* _Your instructions_
The reply needs the lines from the one containing "DUCRAY KELUAL DS" through the end of the material, each repeated exactly, and no pictures.

* _Provided information_
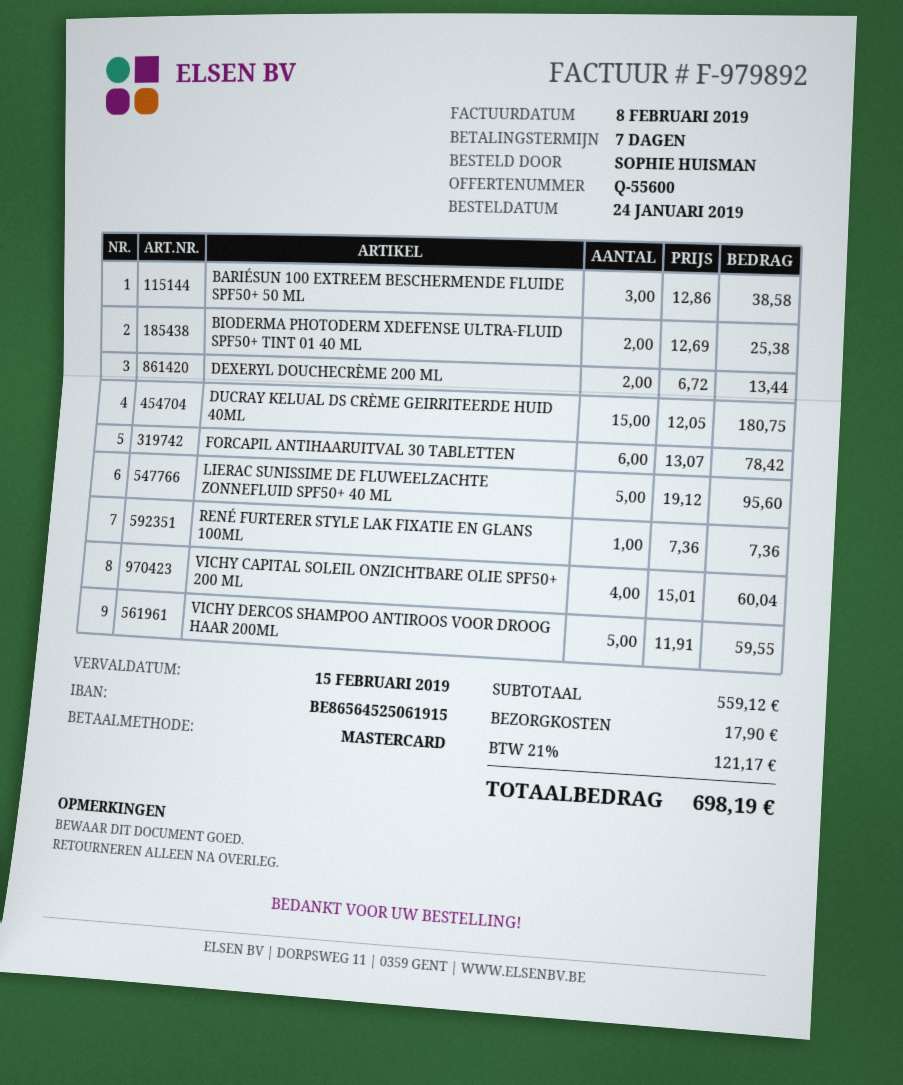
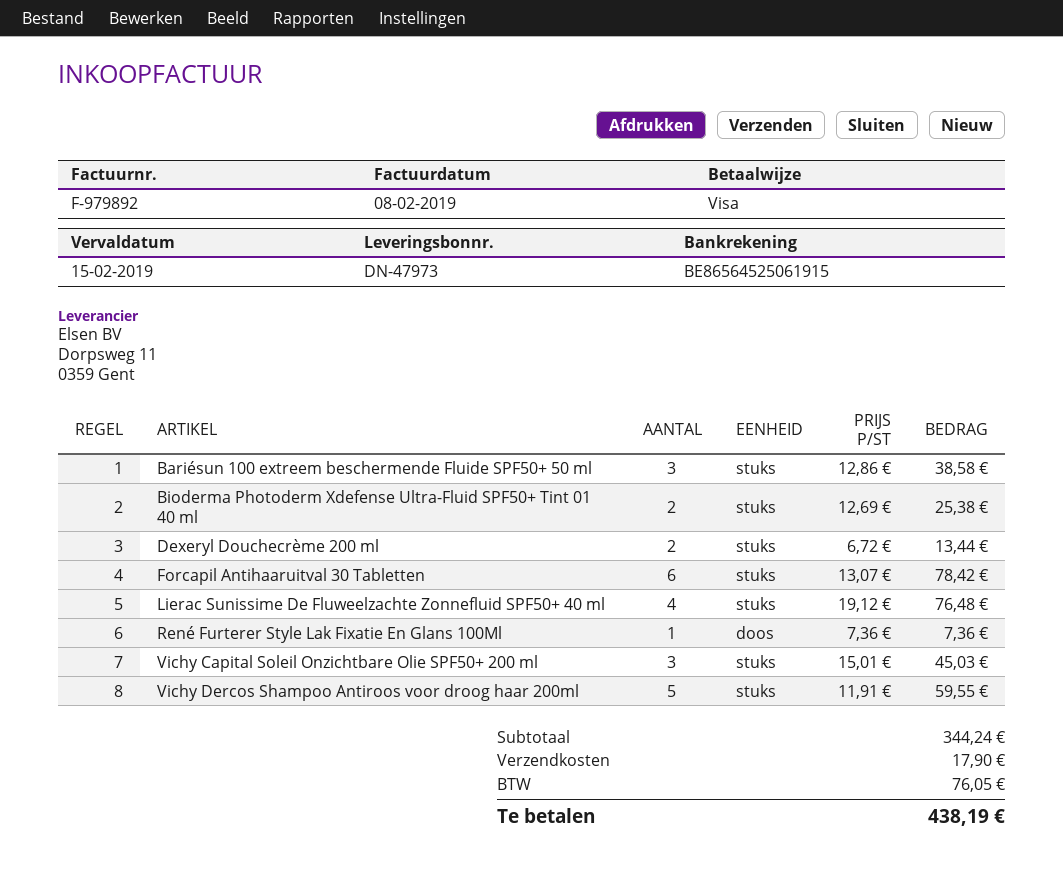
payment method: Mastercard -> Visa
DUCRAY KELUAL DS CRÈME GEIRRITEERDE HUID 40ML: 15 x 12.05 = 180.75 -> none
LIERAC SUNISSIME DE FLUWEELZACHTE ZONNEFLUID SPF50+ 40 ML: 5 x 19.12 = 95.60 -> 4 x 19.12 = 76.48
VICHY CAPITAL SOLEIL ONZICHTBARE OLIE SPF50+ 200 ML: 4 x 15.01 = 60.04 -> 3 x 15.01 = 45.03
subtotal: 559.12 -> 344.24
tax: 121.17 -> 76.05
total: 698.19 -> 438.19

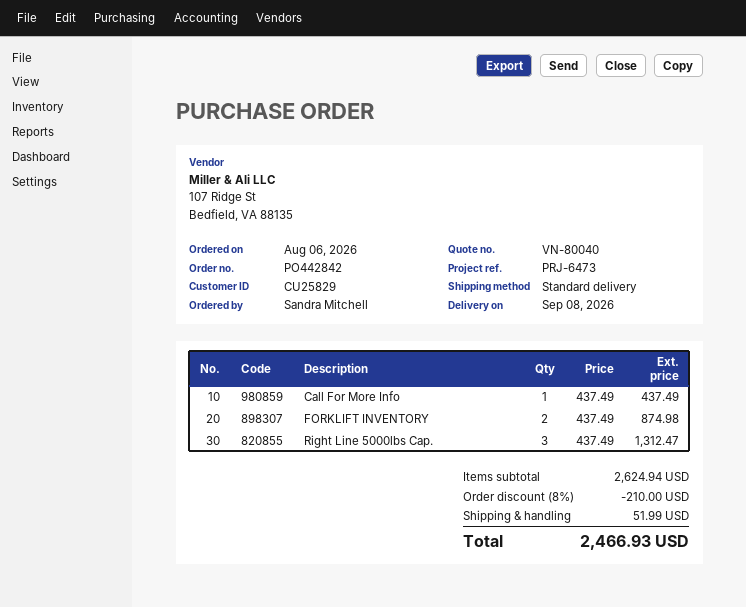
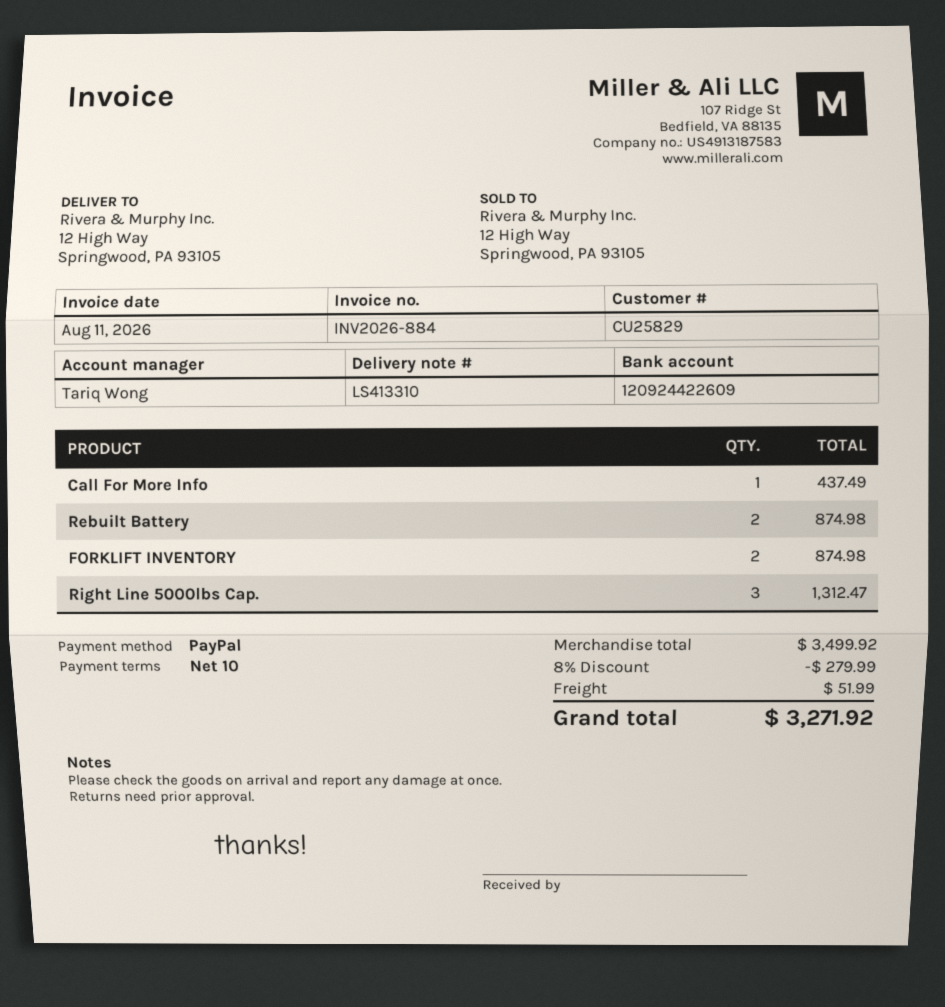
Rebuilt Battery: none -> 2 for 874.98
subtotal: 2624.94 -> 3499.92
discount: 8% = 210.00 -> 8% = 279.99
total: 2466.93 -> 3271.92

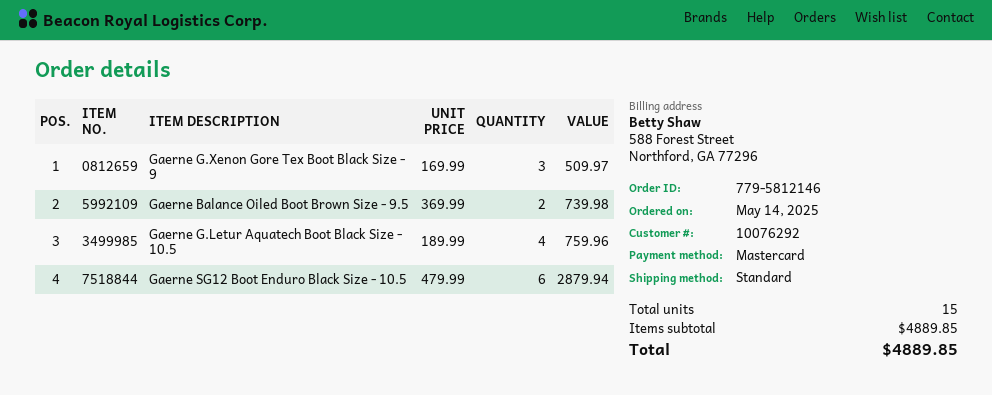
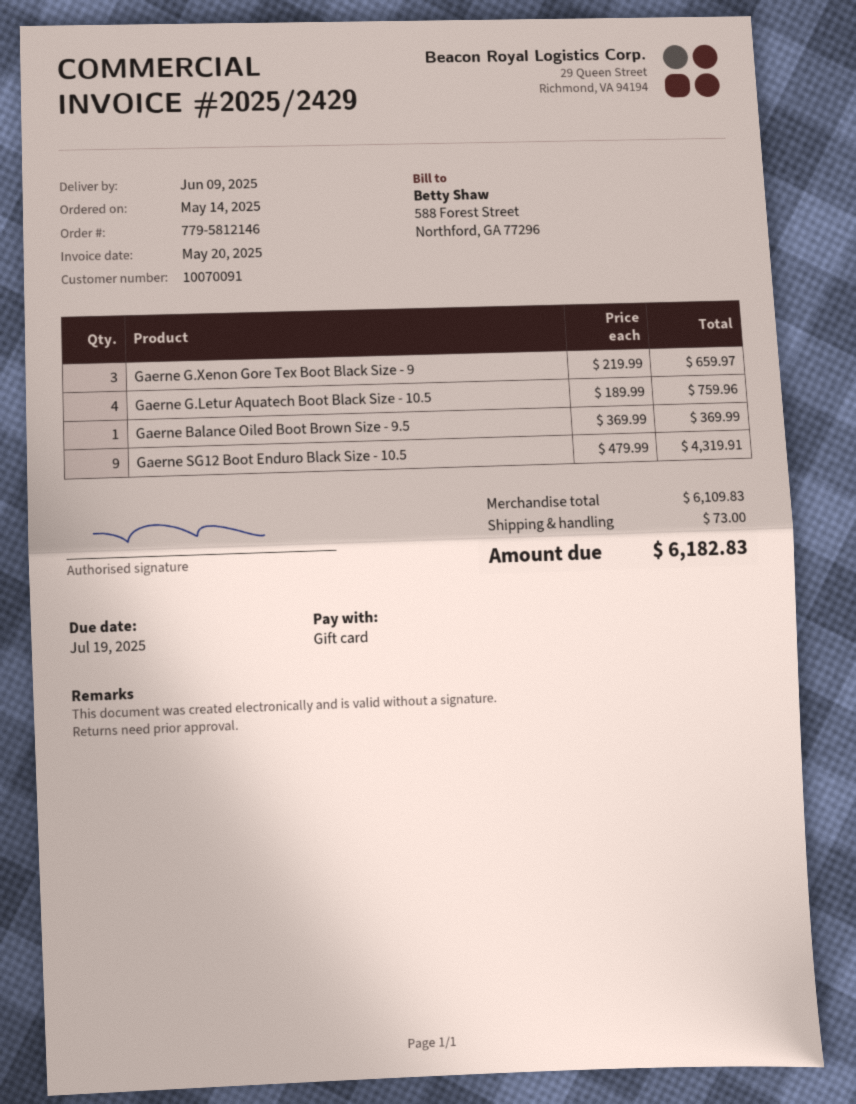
customer number: 10076292 -> 10070091
payment method: Mastercard -> gift card
Gaerne G.Xenon Gore Tex Boot Black Size - 9: 3 x 169.99 = 509.97 -> 3 x 219.99 = 659.97
Gaerne Balance Oiled Boot Brown Size - 9.5: 2 x 369.99 = 739.98 -> 1 x 369.99 = 369.99
Gaerne SG12 Boot Enduro Black Size - 10.5: 6 x 479.99 = 2879.94 -> 9 x 479.99 = 4319.91
subtotal: 4889.85 -> 6109.83
shipping: none -> 73.00
total: 4889.85 -> 6182.83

* _Response to this task_
DUCRAY KELUAL DS CRÈME GEIRRITEERDE HUID 40ML: 15 x 12.05 = 180.75 -> none
LIERAC SUNISSIME DE FLUWEELZACHTE ZONNEFLUID SPF50+ 40 ML: 5 x 19.12 = 95.60 -> 4 x 19.12 = 76.48
VICHY CAPITAL SOLEIL ONZICHTBARE OLIE SPF50+ 200 ML: 4 x 15.01 = 60.04 -> 3 x 15.01 = 45.03
subtotal: 559.12 -> 344.24
tax: 121.17 -> 76.05
total: 698.19 -> 438.19

Rebuilt Battery: none -> 2 for 874.98
subtotal: 2624.94 -> 3499.92
discount: 8% = 210.00 -> 8% = 279.99
total: 2466.93 -> 3271.92

customer number: 10076292 -> 10070091
payment method: Mastercard -> gift card
Gaerne G.Xenon Gore Tex Boot Black Size - 9: 3 x 169.99 = 509.97 -> 3 x 219.99 = 659.97
Gaerne Balance Oiled Boot Brown Size - 9.5: 2 x 369.99 = 739.98 -> 1 x 369.99 = 369.99
Gaerne SG12 Boot Enduro Black Size - 10.5: 6 x 479.99 = 2879.94 -> 9 x 479.99 = 4319.91
subtotal: 4889.85 -> 6109.83
shipping: none -> 73.00
total: 4889.85 -> 6182.83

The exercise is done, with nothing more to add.